LBP is a common injury among tennis players. In a prospective study of junior tennis players, LBP was one of the most common complaints and the most recurrent injury3. Significant differences exist between the aetiology of LBP in the young athlete and LBP in the adult. A definable cause of the LBP can be determined in approximately 62% of young athletes4,5. Spondylolysis accounts for 47% of LBP in the adolescent athlete, followed by discogenic pain and muscle-tendon strain. In adult patients, discogenic pain accounts for 48% of back pain, musculo-tendon strain for 27%, spinal stenosis or osteoarthritis for 10% and spondylolysis for 5%6.
Spondylolysis refers to a defect in the pars interarticularis of a vertebra7. The pars interarticularis is the narrow part of bone between the superior and inferior articular processes. It represents the junction of the pedicle, the articular facets and the lamina (Figure 1).
Spondylolysis constitutes a spectrum of diseases ranging from bone stress to a bone defect and spondylolisthesis. Repetitive bone stress causes bone remodelling and may result in spondylolysis, a non-displaced fracture of the pars interarticularis, which may become unstable leading to spondylolisthesis8. Spondylolisthesis refers to the slipping of one vertebra relative to an adjacent vertebra7. Dysplastic and isthmic are the two subtypes of spondylolisthesis found in children, with the latter accounting for approximately 85% of cases. The severity of spondylolisthesis is graded according to the percentage of translation of the cranial vertebra relative to the caudal vertebra:
grade I < 25%
grade II 26-50%
grade III 51 to 75%
grade IV 76 to 100%
grade V >100% (spondyloptosis).
The majority (75%) of the cases of spondylolisthesis are grade I and 20% are grade II. A simpler classification system divides spondylolisthesis into ‘stable cases’ (translation <50%) and ‘unstable cases’ (translation >50%).
Spondylolysis has an incidence of 4.4 to 6% in the general population but it is much more prevalent in athletes7,8. Athletes who participate in hyperextension sports have an increased risk for spondylolysis: divers (43%), wrestlers (30%), throwing athletes (27%), weight lifters (23%), gymnasts (17%) and rowers (17%)3.
Modern tennis requires frequent repetitive and rapid rotation of the lumbar spine during groundstrokes and marked lumbar hyperextension during serving.
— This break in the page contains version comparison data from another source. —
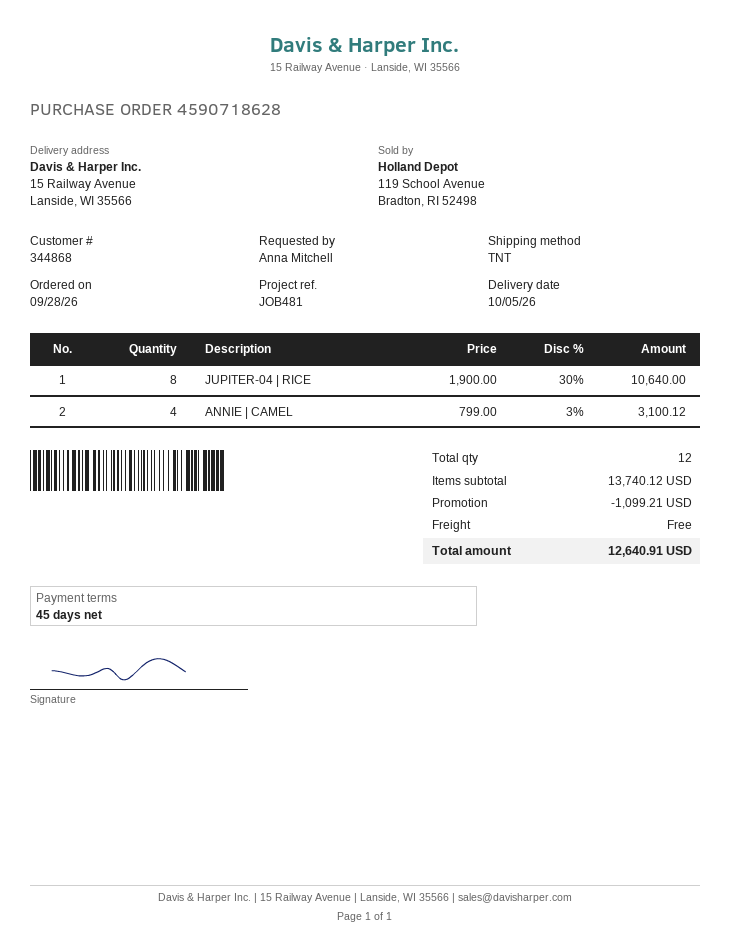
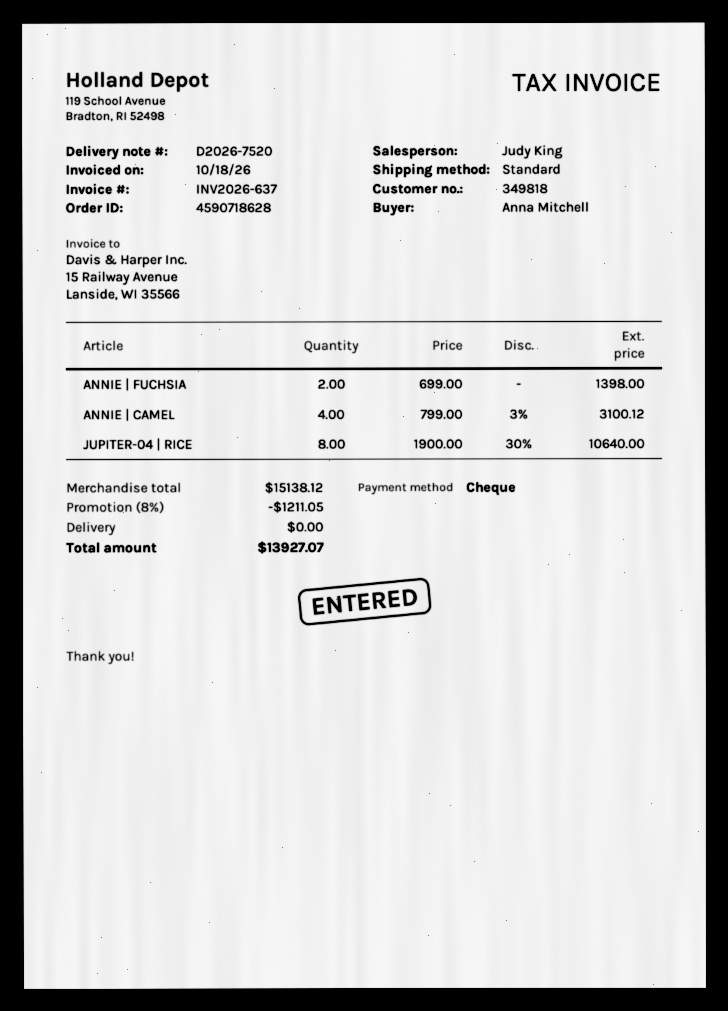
customer number: 344868 -> 349818
shipping method: TNT -> standard
ANNIE | FUCHSIA: none -> 2 x 699.00 = 1398.00
subtotal: 13740.12 -> 15138.12
discount: 1099.21 -> 1211.05
total: 12640.91 -> 13927.07

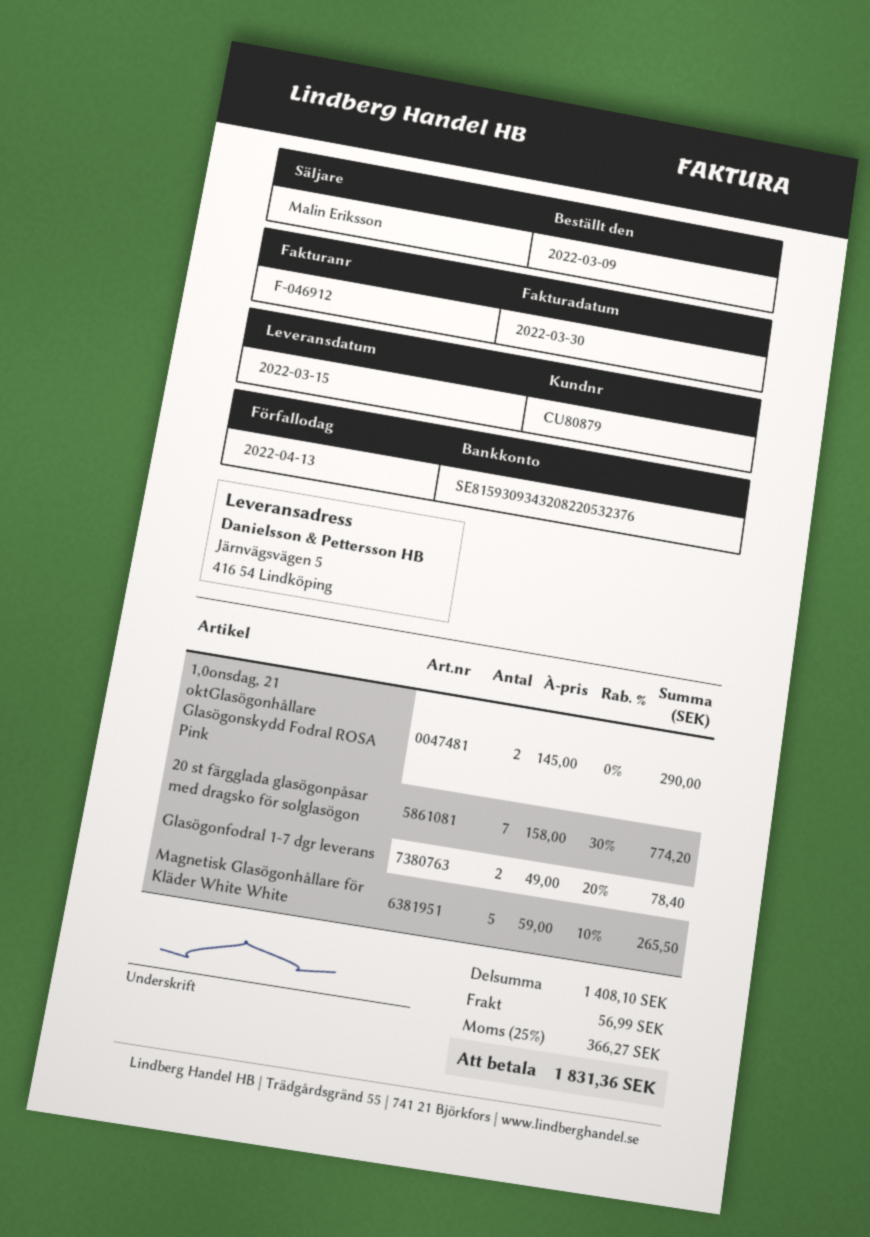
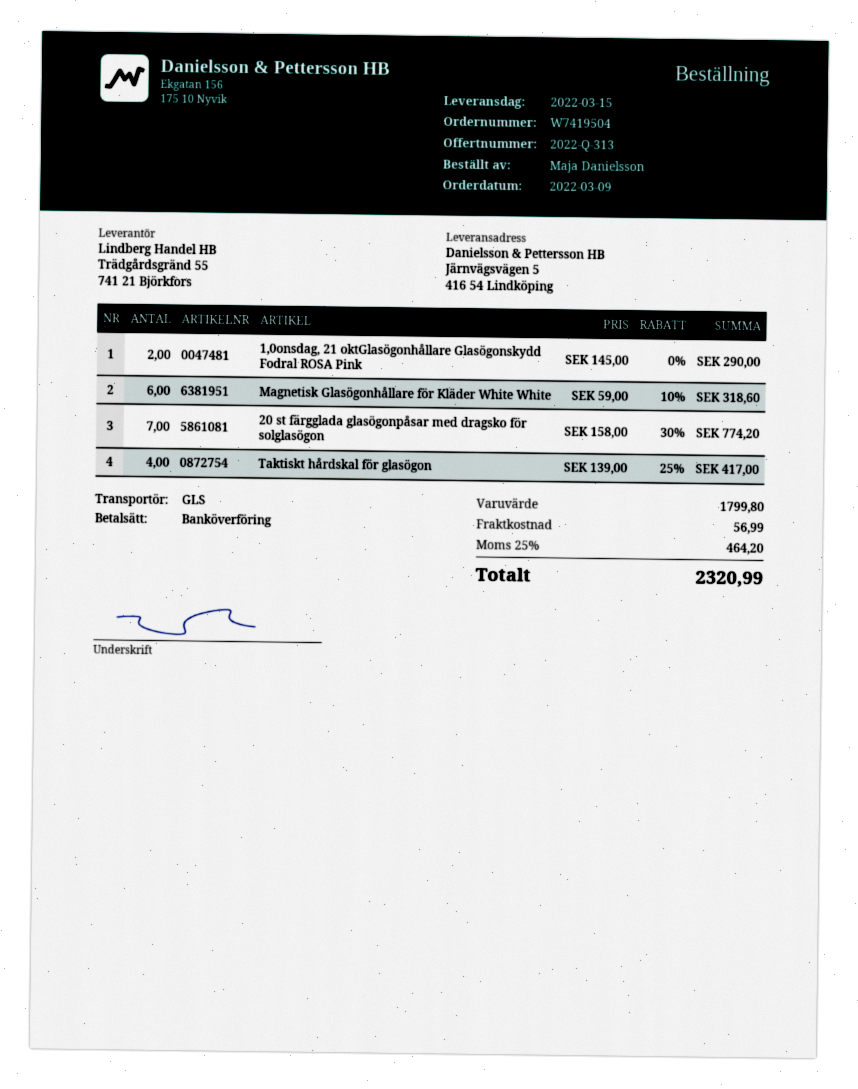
Glasögonfodral 1-7 dgr leverans: 2 x 49.00 - 20% = 78.40 -> none
Magnetisk Glasögonhållare för Kläder White White: 5 x 59.00 - 10% = 265.50 -> 6 x 59.00 - 10% = 318.60
Taktiskt hårdskal för glasögon: none -> 4 x 139.00 - 25% = 417.00
subtotal: 1408.10 -> 1799.80
tax: 25% = 366.27 -> 25% = 464.20
total: 1831.36 -> 2320.99

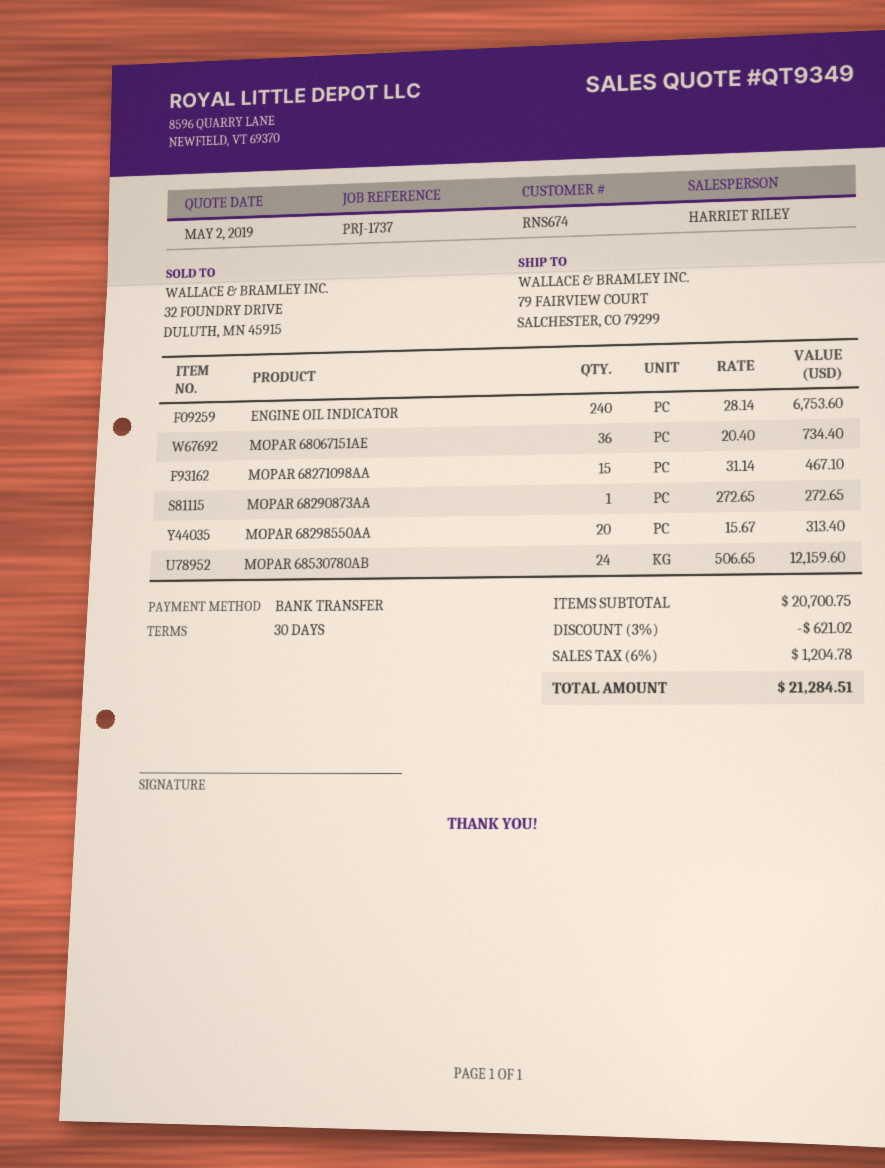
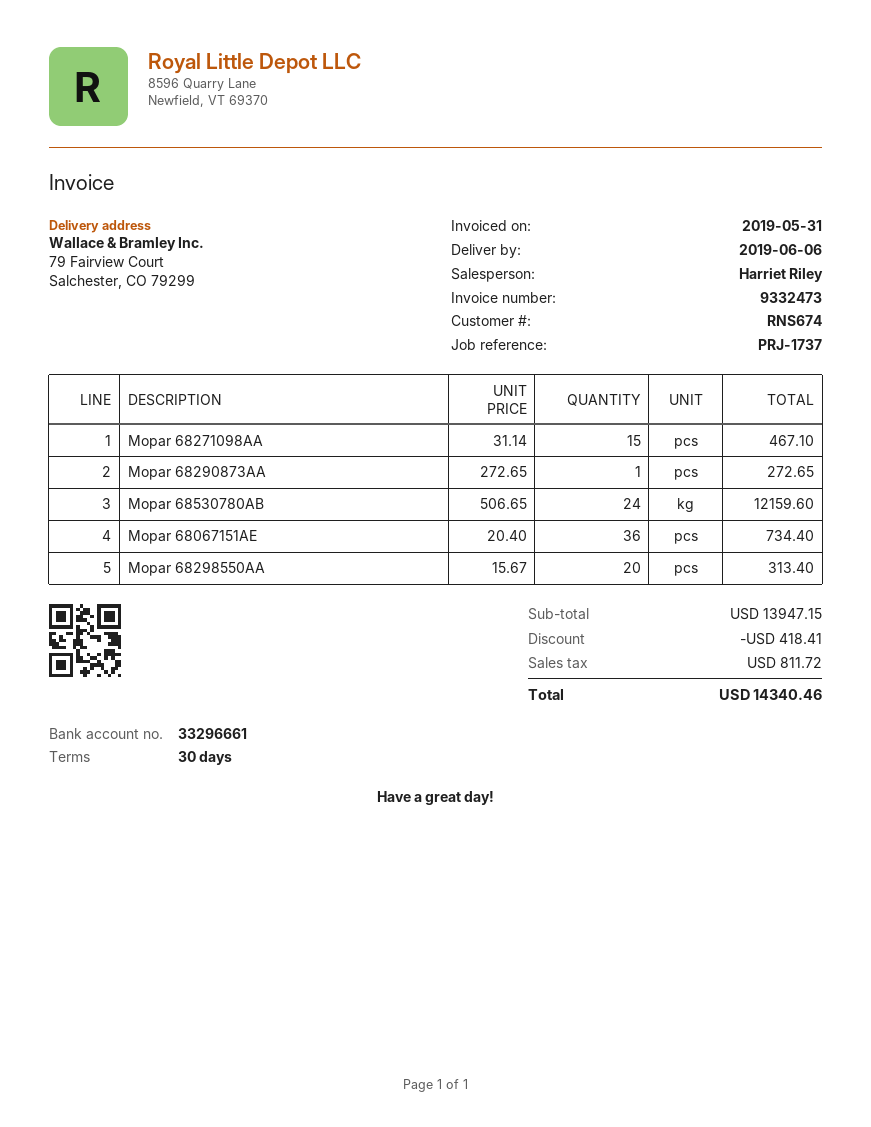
ENGINE OIL INDICATOR: 240 x 28.14 = 6753.60 -> none
subtotal: 20700.75 -> 13947.15
discount: 621.02 -> 418.41
tax: 1204.78 -> 811.72
total: 21284.51 -> 14340.46

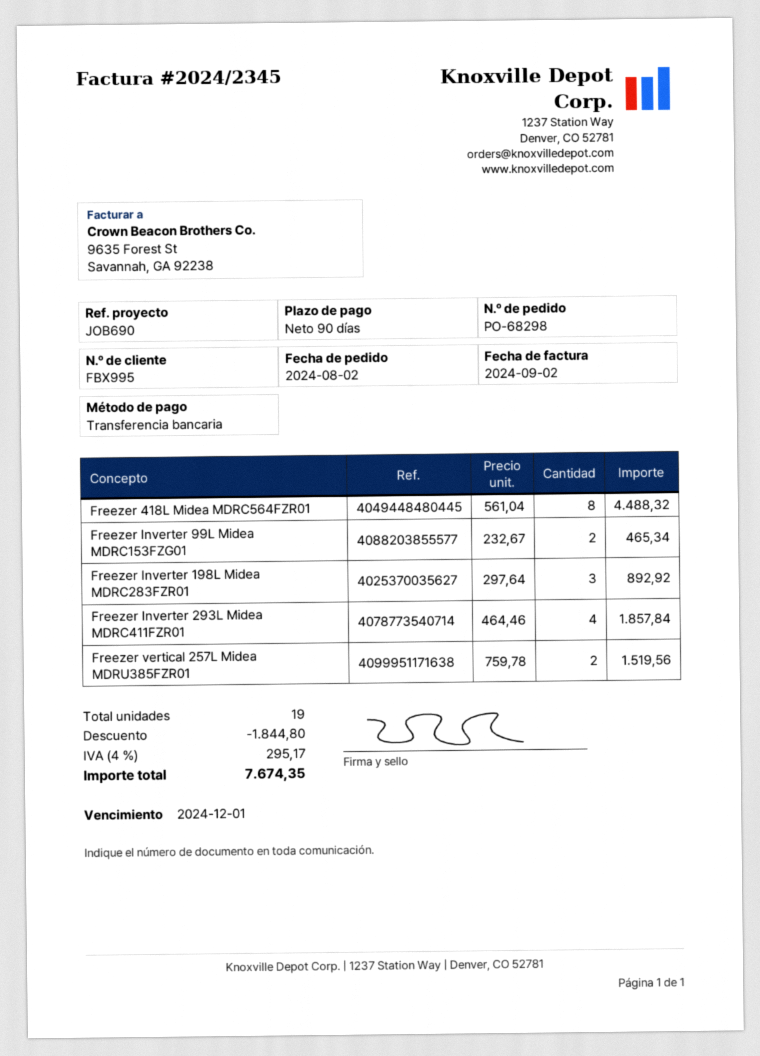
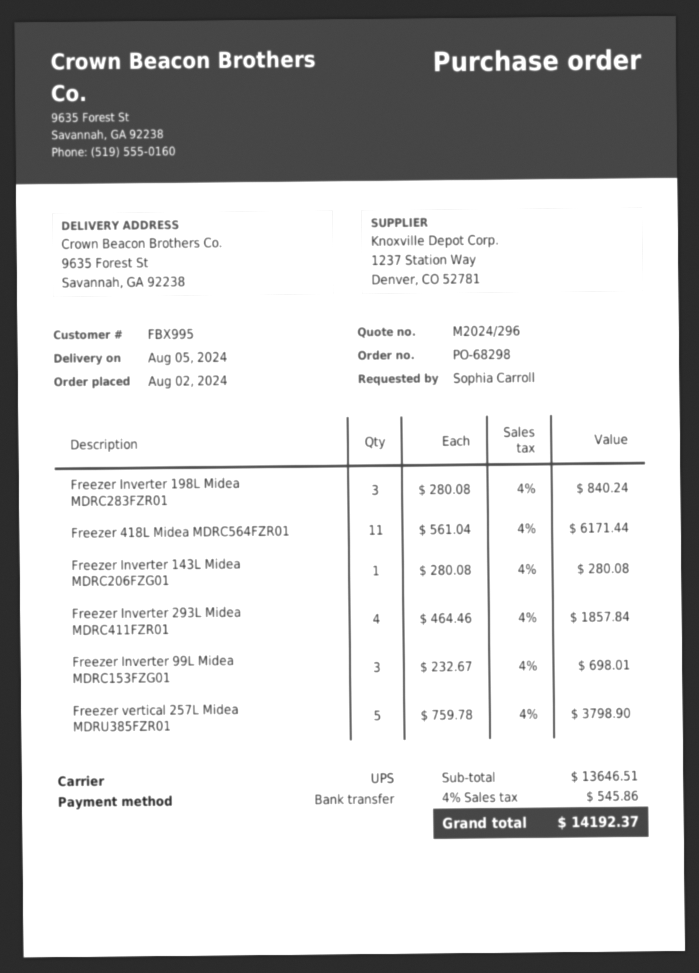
Freezer 418L Midea MDRC564FZR01: 8 x 561.04 = 4488.32 -> 11 x 561.04 = 6171.44
Freezer Inverter 99L Midea MDRC153FZG01: 2 x 232.67 = 465.34 -> 3 x 232.67 = 698.01
Freezer Inverter 198L Midea MDRC283FZR01: 3 x 297.64 = 892.92 -> 3 x 280.08 = 840.24
Freezer vertical 257L Midea MDRU385FZR01: 2 x 759.78 = 1519.56 -> 5 x 759.78 = 3798.90
Freezer Inverter 143L Midea MDRC206FZG01: none -> 1 x 280.08 = 280.08
discount: 1844.80 -> none
tax: 4% = 295.17 -> 4% = 545.86
total: 7674.35 -> 14192.37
Alyas et al9 found a high rate of injuries in the posterior aspect of the lumbar spine in asymptomatic young players with 27.3% showing pars injuries in MRI examination. Maquirriain et al10 reported pars lesions as the second most common type of stress injuries in elite tennis players, particularly affecting those under 18 years of age.
This review article will provide an update on the clinical aspects of spondylolysis in the competitive young tennis athlete, will discuss the relevance of different imaging modalities in the management of the athlete with spondylolysis and aim to analyse tennis biomechanics and weight-training exercises related to the development and rehabilitation of spondylolysis.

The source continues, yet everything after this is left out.